Время шло. Никто не приходил. Не слышно за дверью ни голоса, ни шагов. Лишь мерный стук машины под палубой. Если б не он, можно было подумать, что судно безлюдное.
Лежать больше Олег не мог. Он поднялся с постели. Преодолевая головокружение, постоял с закрытыми глазами. Осторожно, придерживаясь руками за стойку коек, за стену, подошел к двери. Нажал на ручку. Дверь не поддалась. Нажал сильнее и почувствовал, как лоб его покрылся потом.
Он был заперт! Заперт, хотя в рейсе запирать двери кают запрещено. Заперт или арестован? Да. Арестован впередсмотрящий, по вине которого произошло столкновение, возможно даже, погиб траулер. Вот как оказался он в чужой каюте, под замком…
Ноги ослабели. Койки, иллюминатор со столиком, улыбающаяся купальщица пошли кругом. К горлу подступила тошнота. С трудом добрался Олег до постели. Его трясло. Не помогло и натянутое до подбородка одеяло. Снова и снова в замкнутом кругу скользили одни и те же мысли: Нестерюк, «не засни там», яркое до боли в глазах пламя спички, удар и снова Нестерюк, «не засни там»…

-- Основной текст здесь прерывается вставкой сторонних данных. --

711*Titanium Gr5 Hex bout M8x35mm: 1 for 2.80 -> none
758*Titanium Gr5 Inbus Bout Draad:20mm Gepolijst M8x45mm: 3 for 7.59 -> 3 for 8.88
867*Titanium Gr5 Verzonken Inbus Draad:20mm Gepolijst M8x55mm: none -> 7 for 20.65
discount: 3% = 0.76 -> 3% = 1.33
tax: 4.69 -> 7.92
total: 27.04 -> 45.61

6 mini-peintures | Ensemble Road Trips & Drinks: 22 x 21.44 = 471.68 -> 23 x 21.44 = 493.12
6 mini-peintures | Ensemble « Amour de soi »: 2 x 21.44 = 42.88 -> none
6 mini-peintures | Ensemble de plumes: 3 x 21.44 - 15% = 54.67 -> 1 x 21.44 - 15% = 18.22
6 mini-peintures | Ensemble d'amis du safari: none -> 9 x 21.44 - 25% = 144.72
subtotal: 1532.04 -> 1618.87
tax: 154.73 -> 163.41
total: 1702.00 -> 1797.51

В скважине лязгнул ключ. Дверь открылась. Вошел матрос. Сухощавый и гибкий, он показался сперва молодым. Позднее Олег увидел его волосы — курчавые, черные, с густой проседью — и лицо в глубоких резких морщинах, с запавшими щеками и тонким носом с горбинкою. «Не наш, — отметил про себя Олег. — Не русский».
Матрос поставил на столик небольшой поднос и внимательно всмотрелся в Олега — неподвижного, с неплотно смеженными веками. Насвистывая какую-то песенку, матрос стянул с себя голландку. В привычной морской тельняшке он стал ближе, доступнее. Олег открыл глаза.

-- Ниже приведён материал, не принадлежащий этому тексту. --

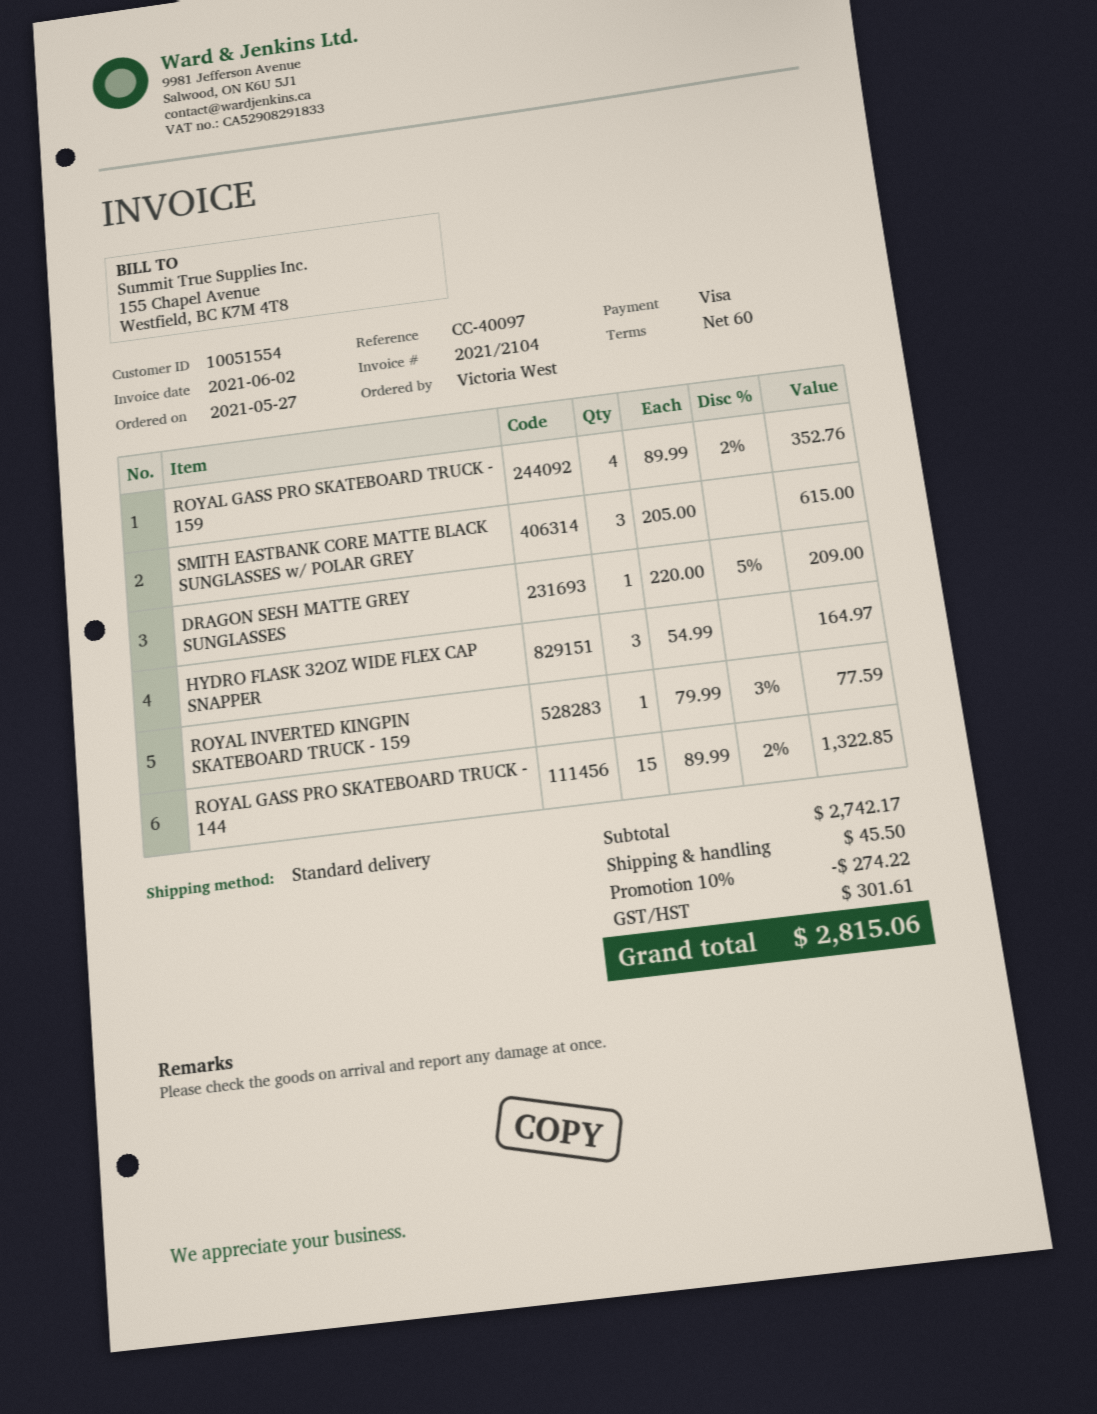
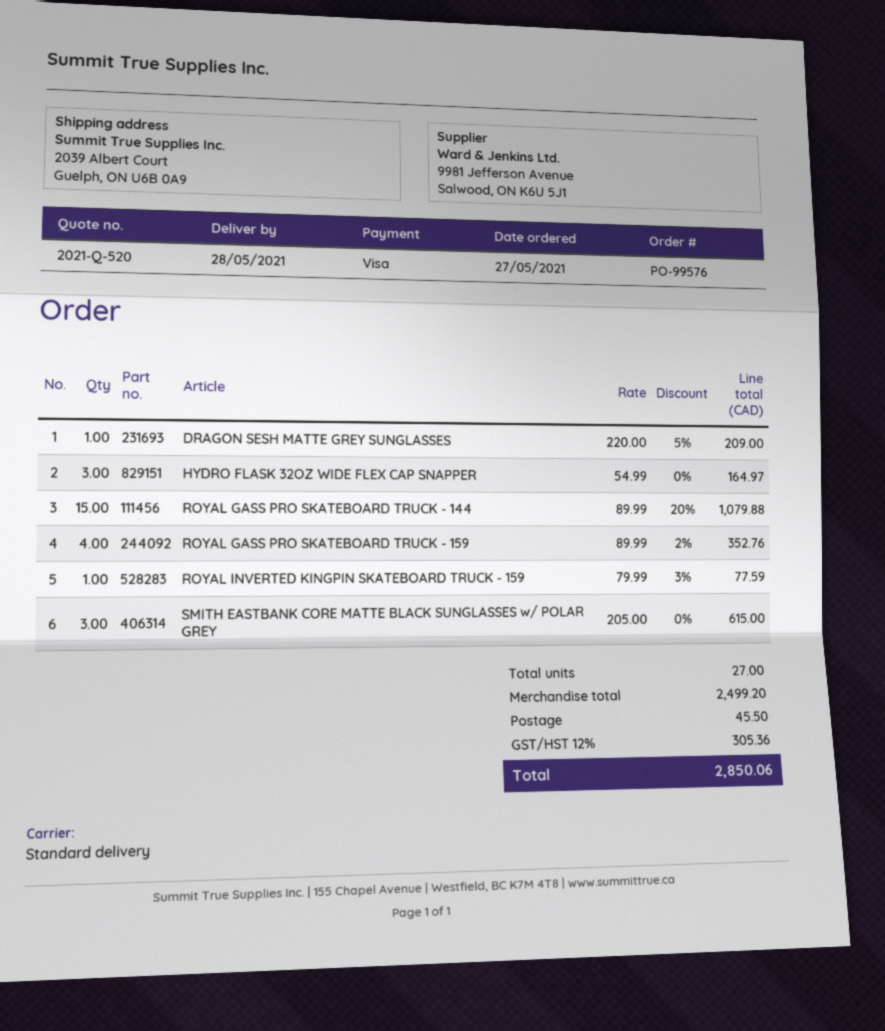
ROYAL GASS PRO SKATEBOARD TRUCK - 144: 15 x 89.99 - 2% = 1322.85 -> 15 x 89.99 - 20% = 1079.88
subtotal: 2742.17 -> 2499.20
discount: 10% = 274.22 -> none
tax: 301.61 -> 305.36
total: 2815.06 -> 2850.06

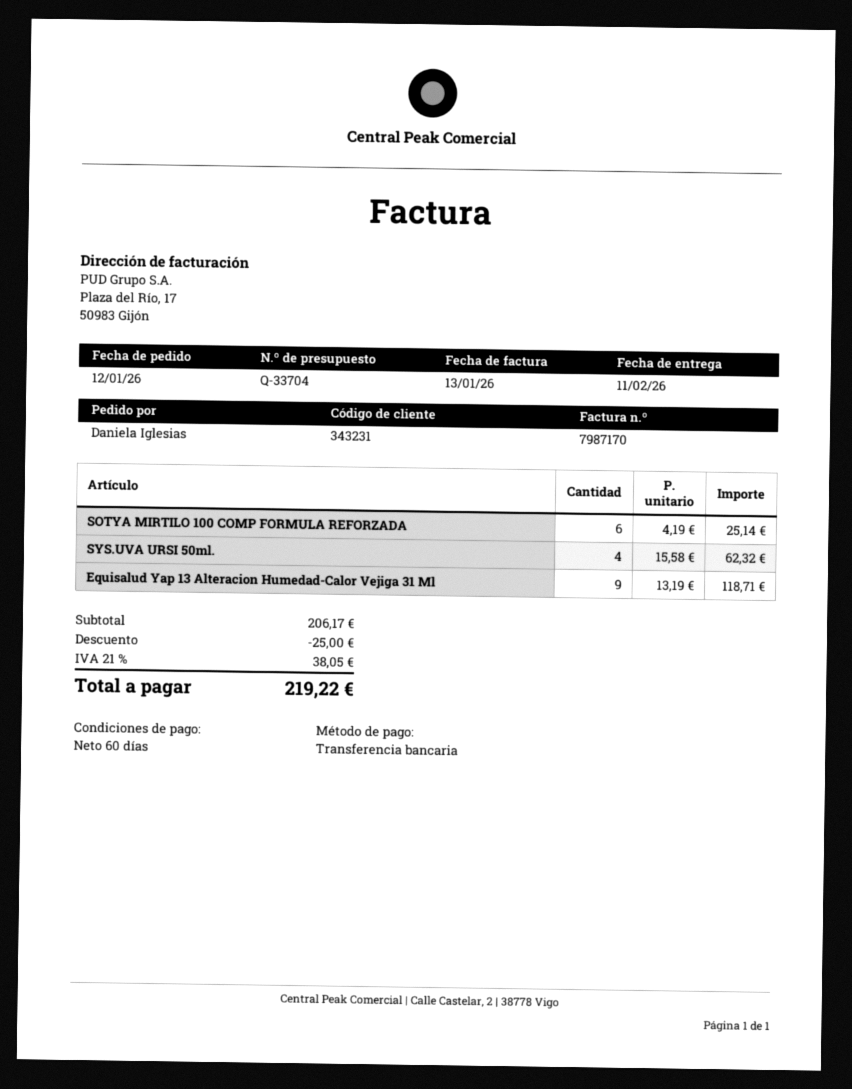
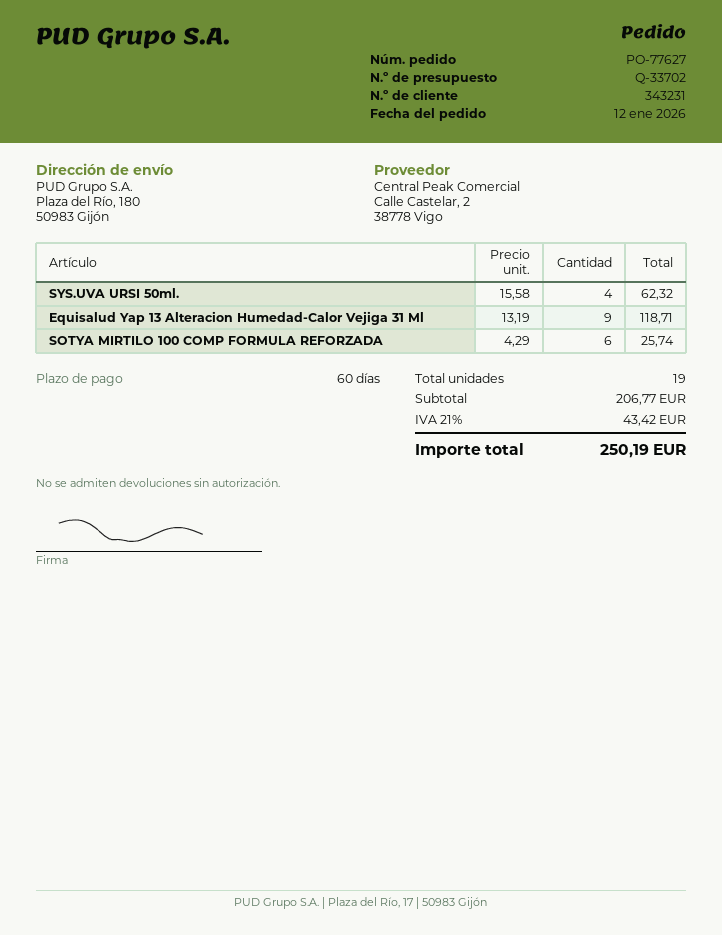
quote number: Q-33704 -> Q-33702
SOTYA MIRTILO 100 COMP FORMULA REFORZADA: 6 x 4.19 = 25.14 -> 6 x 4.29 = 25.74
subtotal: 206.17 -> 206.77
discount: 25.00 -> none
tax: 21% = 38.05 -> 21% = 43.42
total: 219.22 -> 250.19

— Где я? — спросил он. — Как сюда попал?
— Прежде кушать надо, мой мальчик, — ответил матрос по-русски и назидательно поднял палец. — Кушай, потом я все расскажу.
Короткий спор ни к чему не привел. Олег был настойчив, матрос непоколебим. Не отвечая па вопросы Олега, он твердо стоял на своем: больному надо кушать. Проще было поесть, чем тянуть время, продолжая бесполезный спор.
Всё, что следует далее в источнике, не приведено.